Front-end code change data

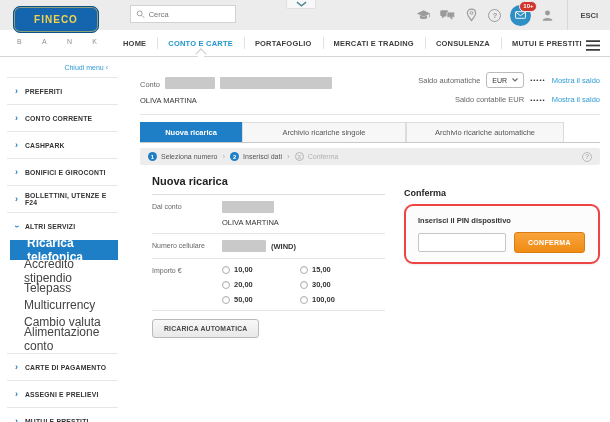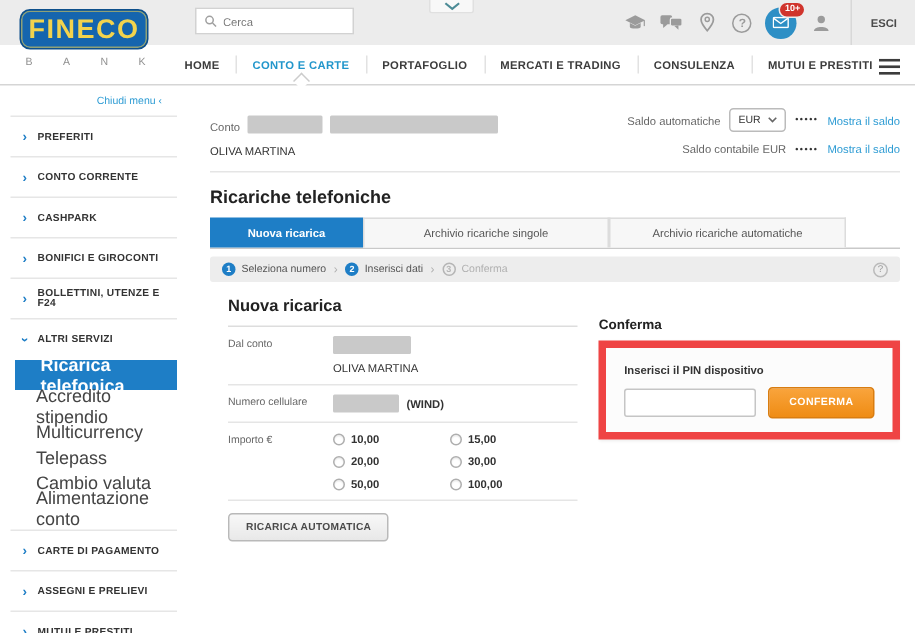--- a/index.html
+++ b/index.html
@@ -10,7 +10,7 @@
   .header { position:absolute; top:0; left:0; right:0; height:30px; background:#ececec; }
   .logo { position:absolute; left:13px; top:6px; width:86px; height:27px; background:#1565ae;
           border:1px solid #0d4f8b; border-radius:7px; display:flex; align-items:center; justify-content:center;
-          color:#f3d34d; font-weight:bold; font-size:18px; letter-spacing:1px; z-index:3;
+          color:#f3d34d; font-weight:bold; font-size:10px; letter-spacing:1px; z-index:3;
           box-shadow:inset 0 0 0 1px rgba(243,211,77,.55); }
   .logo-sub { position:absolute; left:17px; top:38px; width:80px; color:#8f8f8f; font-size:7px;
           display:flex; justify-content:space-between; z-index:3; }

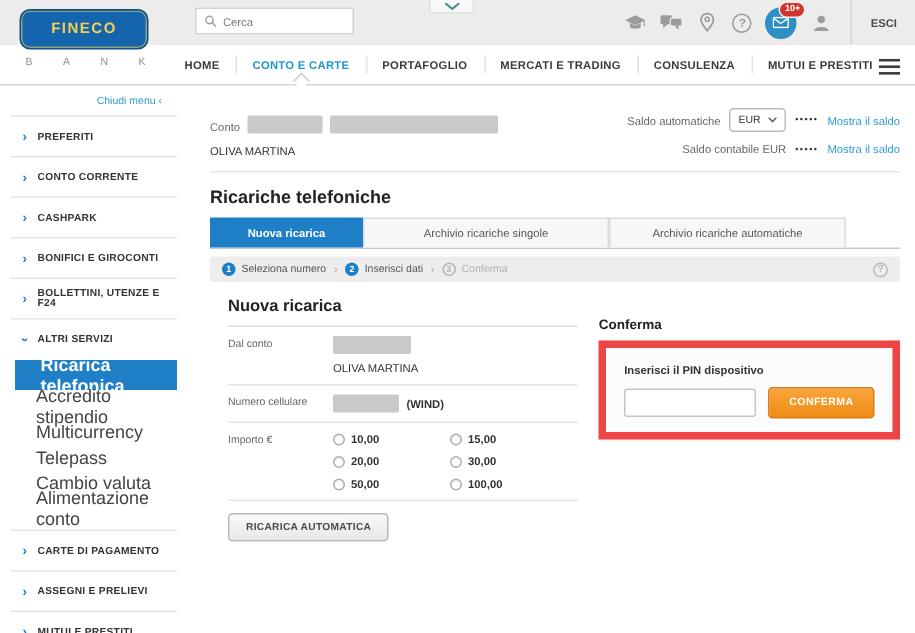--- a/index.html
+++ b/index.html
@@ -296,7 +296,6 @@
       </div>
     </div>
 
-    <div class="page-title">Ricariche telefoniche</div>
 
     <div class="tabs">
       <div class="tab active">Nuova ricarica</div>

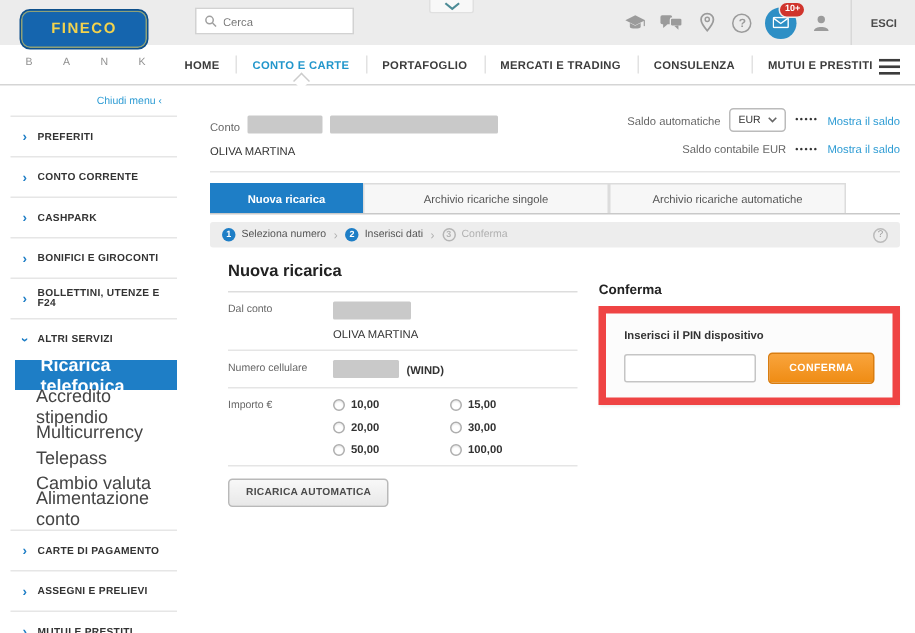--- a/index.html
+++ b/index.html
@@ -119,7 +119,7 @@
 
   .confirm-col { flex:1; margin-left:12px; padding-top:13px; }
   .confirm-title { font-size:9px; font-weight:bold; color:#222; }
-  .confirm-box { margin-top:6px; background:#fcfcfc; border:5px solid #ef4444; border-radius:0;
+  .confirm-box { margin-top:6px; background:#fcfcfc; border:2px solid #ef4444; border-radius:9px;
           box-shadow:0 1px 2px rgba(0,0,0,.08); padding:10px 12px 9px; }
   .pin-label { font-size:7.5px; font-weight:bold; color:#333; }
   .pin-row { display:flex; align-items:center; gap:8px; margin-top:7px; }

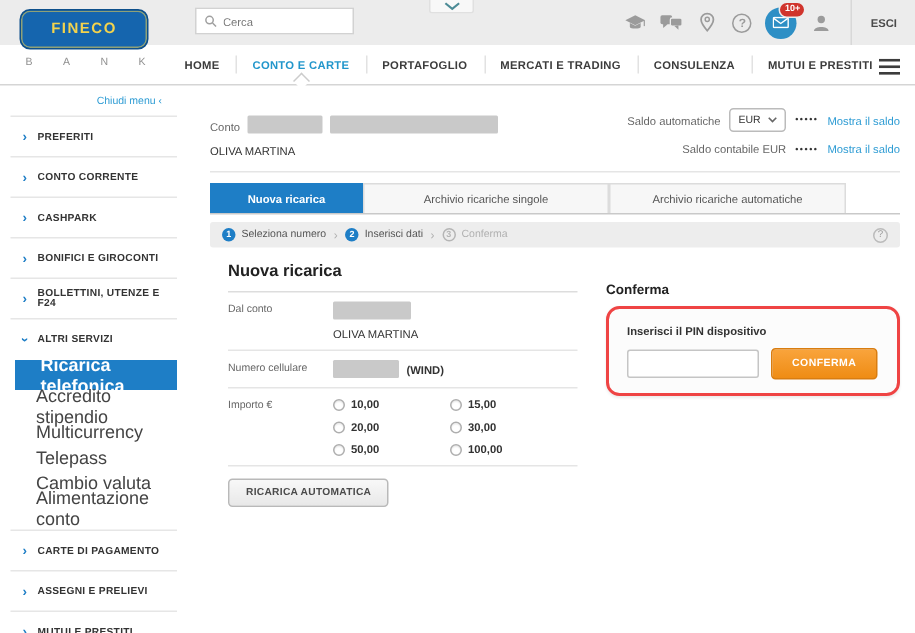--- a/index.html
+++ b/index.html
@@ -246,8 +246,8 @@
     <div class="sb-sub">
       <div class="sb-sub-item active">Ricarica telefonica</div>
       <div class="sb-sub-item">Accredito stipendio</div>
+      <div class="sb-sub-item">Telepass</div>
       <div class="sb-sub-item">Multicurrency</div>
-      <div class="sb-sub-item">Telepass</div>
       <div class="sb-sub-item">Cambio valuta</div>
       <div class="sb-sub-item">Alimentazione conto</div>
     </div>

EXERCISE AIM -> Restate the data above word for word, omitting every picture.

RESULT ->
--- a/index.html
+++ b/index.html
@@ -10,7 +10,7 @@
   .header { position:absolute; top:0; left:0; right:0; height:30px; background:#ececec; }
   .logo { position:absolute; left:13px; top:6px; width:86px; height:27px; background:#1565ae;
           border:1px solid #0d4f8b; border-radius:7px; display:flex; align-items:center; justify-content:center;
-          color:#f3d34d; font-weight:bold; font-size:18px; letter-spacing:1px; z-index:3;
+          color:#f3d34d; font-weight:bold; font-size:10px; letter-spacing:1px; z-index:3;
           box-shadow:inset 0 0 0 1px rgba(243,211,77,.55); }
   .logo-sub { position:absolute; left:17px; top:38px; width:80px; color:#8f8f8f; font-size:7px;
           display:flex; justify-content:space-between; z-index:3; }

--- a/index.html
+++ b/index.html
@@ -296,7 +296,6 @@
       </div>
     </div>
 
-    <div class="page-title">Ricariche telefoniche</div>
 
     <div class="tabs">
       <div class="tab active">Nuova ricarica</div>

--- a/index.html
+++ b/index.html
@@ -119,7 +119,7 @@
 
   .confirm-col { flex:1; margin-left:12px; padding-top:13px; }
   .confirm-title { font-size:9px; font-weight:bold; color:#222; }
-  .confirm-box { margin-top:6px; background:#fcfcfc; border:5px solid #ef4444; border-radius:0;
+  .confirm-box { margin-top:6px; background:#fcfcfc; border:2px solid #ef4444; border-radius:9px;
           box-shadow:0 1px 2px rgba(0,0,0,.08); padding:10px 12px 9px; }
   .pin-label { font-size:7.5px; font-weight:bold; color:#333; }
   .pin-row { display:flex; align-items:center; gap:8px; margin-top:7px; }

--- a/index.html
+++ b/index.html
@@ -246,8 +246,8 @@
     <div class="sb-sub">
       <div class="sb-sub-item active">Ricarica telefonica</div>
       <div class="sb-sub-item">Accredito stipendio</div>
+      <div class="sb-sub-item">Telepass</div>
       <div class="sb-sub-item">Multicurrency</div>
-      <div class="sb-sub-item">Telepass</div>
       <div class="sb-sub-item">Cambio valuta</div>
       <div class="sb-sub-item">Alimentazione conto</div>
     </div>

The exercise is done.